Data in this exercise ▸
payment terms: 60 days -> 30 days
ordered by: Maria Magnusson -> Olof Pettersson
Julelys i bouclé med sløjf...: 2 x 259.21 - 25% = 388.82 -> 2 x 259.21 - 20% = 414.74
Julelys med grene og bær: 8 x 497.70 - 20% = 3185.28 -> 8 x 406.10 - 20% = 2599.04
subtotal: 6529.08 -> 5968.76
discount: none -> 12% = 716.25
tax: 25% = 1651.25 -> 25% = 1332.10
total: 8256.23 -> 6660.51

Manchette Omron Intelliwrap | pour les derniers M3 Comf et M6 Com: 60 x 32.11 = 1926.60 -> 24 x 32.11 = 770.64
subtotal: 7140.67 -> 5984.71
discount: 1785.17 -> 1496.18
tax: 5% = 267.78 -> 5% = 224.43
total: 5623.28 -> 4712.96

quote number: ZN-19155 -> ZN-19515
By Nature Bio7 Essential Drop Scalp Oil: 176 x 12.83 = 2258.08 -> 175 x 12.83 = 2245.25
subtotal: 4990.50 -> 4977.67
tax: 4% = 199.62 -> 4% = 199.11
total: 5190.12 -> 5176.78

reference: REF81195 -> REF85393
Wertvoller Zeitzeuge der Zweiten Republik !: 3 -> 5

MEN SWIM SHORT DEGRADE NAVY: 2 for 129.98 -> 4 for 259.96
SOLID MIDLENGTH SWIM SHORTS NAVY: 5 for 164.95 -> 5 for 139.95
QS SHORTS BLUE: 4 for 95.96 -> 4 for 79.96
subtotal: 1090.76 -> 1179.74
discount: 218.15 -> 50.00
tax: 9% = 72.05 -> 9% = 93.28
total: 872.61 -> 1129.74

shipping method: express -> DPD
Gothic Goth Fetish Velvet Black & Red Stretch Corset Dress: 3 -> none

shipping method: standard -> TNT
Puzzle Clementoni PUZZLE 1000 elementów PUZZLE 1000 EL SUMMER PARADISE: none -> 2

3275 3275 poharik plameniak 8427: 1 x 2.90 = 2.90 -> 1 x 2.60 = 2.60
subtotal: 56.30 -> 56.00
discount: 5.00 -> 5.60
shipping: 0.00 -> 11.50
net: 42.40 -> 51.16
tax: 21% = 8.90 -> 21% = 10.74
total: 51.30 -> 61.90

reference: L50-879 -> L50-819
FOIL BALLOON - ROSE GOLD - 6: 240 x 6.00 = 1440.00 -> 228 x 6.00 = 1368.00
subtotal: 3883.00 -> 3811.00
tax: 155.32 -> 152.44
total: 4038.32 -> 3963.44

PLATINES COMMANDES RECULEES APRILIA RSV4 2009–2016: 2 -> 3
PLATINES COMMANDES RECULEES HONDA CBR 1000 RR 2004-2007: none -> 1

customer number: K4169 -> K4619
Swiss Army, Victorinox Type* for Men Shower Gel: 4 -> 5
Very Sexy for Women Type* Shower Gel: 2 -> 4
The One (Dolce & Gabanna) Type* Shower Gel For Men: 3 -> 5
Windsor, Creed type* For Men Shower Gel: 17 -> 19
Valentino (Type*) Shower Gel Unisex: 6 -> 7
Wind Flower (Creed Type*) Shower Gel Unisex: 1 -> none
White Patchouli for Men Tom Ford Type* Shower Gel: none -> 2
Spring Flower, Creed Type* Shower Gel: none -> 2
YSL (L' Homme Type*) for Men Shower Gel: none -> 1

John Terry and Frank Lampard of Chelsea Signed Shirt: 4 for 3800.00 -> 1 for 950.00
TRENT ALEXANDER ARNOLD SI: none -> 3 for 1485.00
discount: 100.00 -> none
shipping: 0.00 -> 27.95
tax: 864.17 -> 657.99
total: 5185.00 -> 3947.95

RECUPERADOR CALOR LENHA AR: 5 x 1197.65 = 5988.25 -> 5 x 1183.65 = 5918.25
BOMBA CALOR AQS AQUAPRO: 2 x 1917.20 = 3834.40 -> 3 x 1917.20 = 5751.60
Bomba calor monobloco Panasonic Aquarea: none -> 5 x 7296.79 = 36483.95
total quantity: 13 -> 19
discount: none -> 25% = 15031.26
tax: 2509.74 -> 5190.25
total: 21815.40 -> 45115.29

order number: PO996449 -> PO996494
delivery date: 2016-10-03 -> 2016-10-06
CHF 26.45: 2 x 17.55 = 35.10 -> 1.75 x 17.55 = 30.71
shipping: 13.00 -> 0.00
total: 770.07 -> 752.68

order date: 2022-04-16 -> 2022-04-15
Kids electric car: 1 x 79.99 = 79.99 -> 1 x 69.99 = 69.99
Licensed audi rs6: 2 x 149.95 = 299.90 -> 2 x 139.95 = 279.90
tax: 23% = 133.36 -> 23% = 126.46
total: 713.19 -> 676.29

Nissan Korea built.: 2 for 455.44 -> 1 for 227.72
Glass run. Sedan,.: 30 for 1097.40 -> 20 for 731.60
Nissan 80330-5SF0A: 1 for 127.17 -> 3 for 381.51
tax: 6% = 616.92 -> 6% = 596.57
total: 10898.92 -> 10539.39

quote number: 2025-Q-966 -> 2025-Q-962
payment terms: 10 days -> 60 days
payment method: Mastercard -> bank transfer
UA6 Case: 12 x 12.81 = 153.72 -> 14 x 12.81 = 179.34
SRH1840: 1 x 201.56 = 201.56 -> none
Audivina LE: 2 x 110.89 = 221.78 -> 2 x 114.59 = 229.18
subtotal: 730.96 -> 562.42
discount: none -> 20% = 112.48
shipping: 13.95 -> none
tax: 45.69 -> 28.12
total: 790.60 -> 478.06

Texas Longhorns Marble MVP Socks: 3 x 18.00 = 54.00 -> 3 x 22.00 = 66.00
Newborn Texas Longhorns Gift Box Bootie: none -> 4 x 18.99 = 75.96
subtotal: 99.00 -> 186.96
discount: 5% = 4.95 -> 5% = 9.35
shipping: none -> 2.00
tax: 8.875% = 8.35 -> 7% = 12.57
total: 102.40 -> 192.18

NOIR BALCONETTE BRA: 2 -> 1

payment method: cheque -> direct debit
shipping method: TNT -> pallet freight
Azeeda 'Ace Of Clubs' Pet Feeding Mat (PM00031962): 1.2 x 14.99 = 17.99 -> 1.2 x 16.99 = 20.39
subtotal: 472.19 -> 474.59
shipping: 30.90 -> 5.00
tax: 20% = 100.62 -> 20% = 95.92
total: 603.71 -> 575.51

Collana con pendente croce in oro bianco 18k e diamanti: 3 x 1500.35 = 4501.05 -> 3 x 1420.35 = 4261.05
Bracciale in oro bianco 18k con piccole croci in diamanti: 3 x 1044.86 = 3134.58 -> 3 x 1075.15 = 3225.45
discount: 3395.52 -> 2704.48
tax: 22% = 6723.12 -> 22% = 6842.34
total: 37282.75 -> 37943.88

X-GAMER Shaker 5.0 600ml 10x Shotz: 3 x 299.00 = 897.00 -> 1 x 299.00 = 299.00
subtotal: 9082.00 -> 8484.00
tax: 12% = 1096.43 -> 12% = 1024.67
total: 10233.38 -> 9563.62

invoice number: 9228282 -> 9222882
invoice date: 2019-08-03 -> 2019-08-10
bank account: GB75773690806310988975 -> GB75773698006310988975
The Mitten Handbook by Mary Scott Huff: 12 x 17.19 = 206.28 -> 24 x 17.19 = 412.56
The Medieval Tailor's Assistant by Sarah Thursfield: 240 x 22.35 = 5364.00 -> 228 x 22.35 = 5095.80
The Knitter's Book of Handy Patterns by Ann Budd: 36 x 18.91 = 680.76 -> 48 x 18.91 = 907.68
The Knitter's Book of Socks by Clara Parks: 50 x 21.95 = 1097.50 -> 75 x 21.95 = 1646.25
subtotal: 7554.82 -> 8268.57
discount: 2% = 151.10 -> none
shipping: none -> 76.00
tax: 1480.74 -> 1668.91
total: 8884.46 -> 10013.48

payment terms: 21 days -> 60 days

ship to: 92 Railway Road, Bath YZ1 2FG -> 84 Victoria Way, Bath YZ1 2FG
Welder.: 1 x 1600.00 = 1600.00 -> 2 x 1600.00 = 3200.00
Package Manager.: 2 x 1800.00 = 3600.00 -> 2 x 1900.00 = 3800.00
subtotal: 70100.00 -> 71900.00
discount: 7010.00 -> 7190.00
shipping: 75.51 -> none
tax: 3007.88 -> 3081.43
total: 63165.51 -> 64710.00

Work order ▸ Copy range, inclusive: the line holding "subtotal: 56.30 -> 56.00" to the line holding "White Patchouli for". Reproduce exactly those lines of the records above and no others.

Written response ▸
subtotal: 56.30 -> 56.00
discount: 5.00 -> 5.60
shipping: 0.00 -> 11.50
net: 42.40 -> 51.16
tax: 21% = 8.90 -> 21% = 10.74
total: 51.30 -> 61.90

reference: L50-879 -> L50-819
FOIL BALLOON - ROSE GOLD - 6: 240 x 6.00 = 1440.00 -> 228 x 6.00 = 1368.00
subtotal: 3883.00 -> 3811.00
tax: 155.32 -> 152.44
total: 4038.32 -> 3963.44

PLATINES COMMANDES RECULEES APRILIA RSV4 2009–2016: 2 -> 3
PLATINES COMMANDES RECULEES HONDA CBR 1000 RR 2004-2007: none -> 1

customer number: K4169 -> K4619
Swiss Army, Victorinox Type* for Men Shower Gel: 4 -> 5
Very Sexy for Women Type* Shower Gel: 2 -> 4
The One (Dolce & Gabanna) Type* Shower Gel For Men: 3 -> 5
Windsor, Creed type* For Men Shower Gel: 17 -> 19
Valentino (Type*) Shower Gel Unisex: 6 -> 7
Wind Flower (Creed Type*) Shower Gel Unisex: 1 -> none
White Patchouli for Men Tom Ford Type* Shower Gel: none -> 2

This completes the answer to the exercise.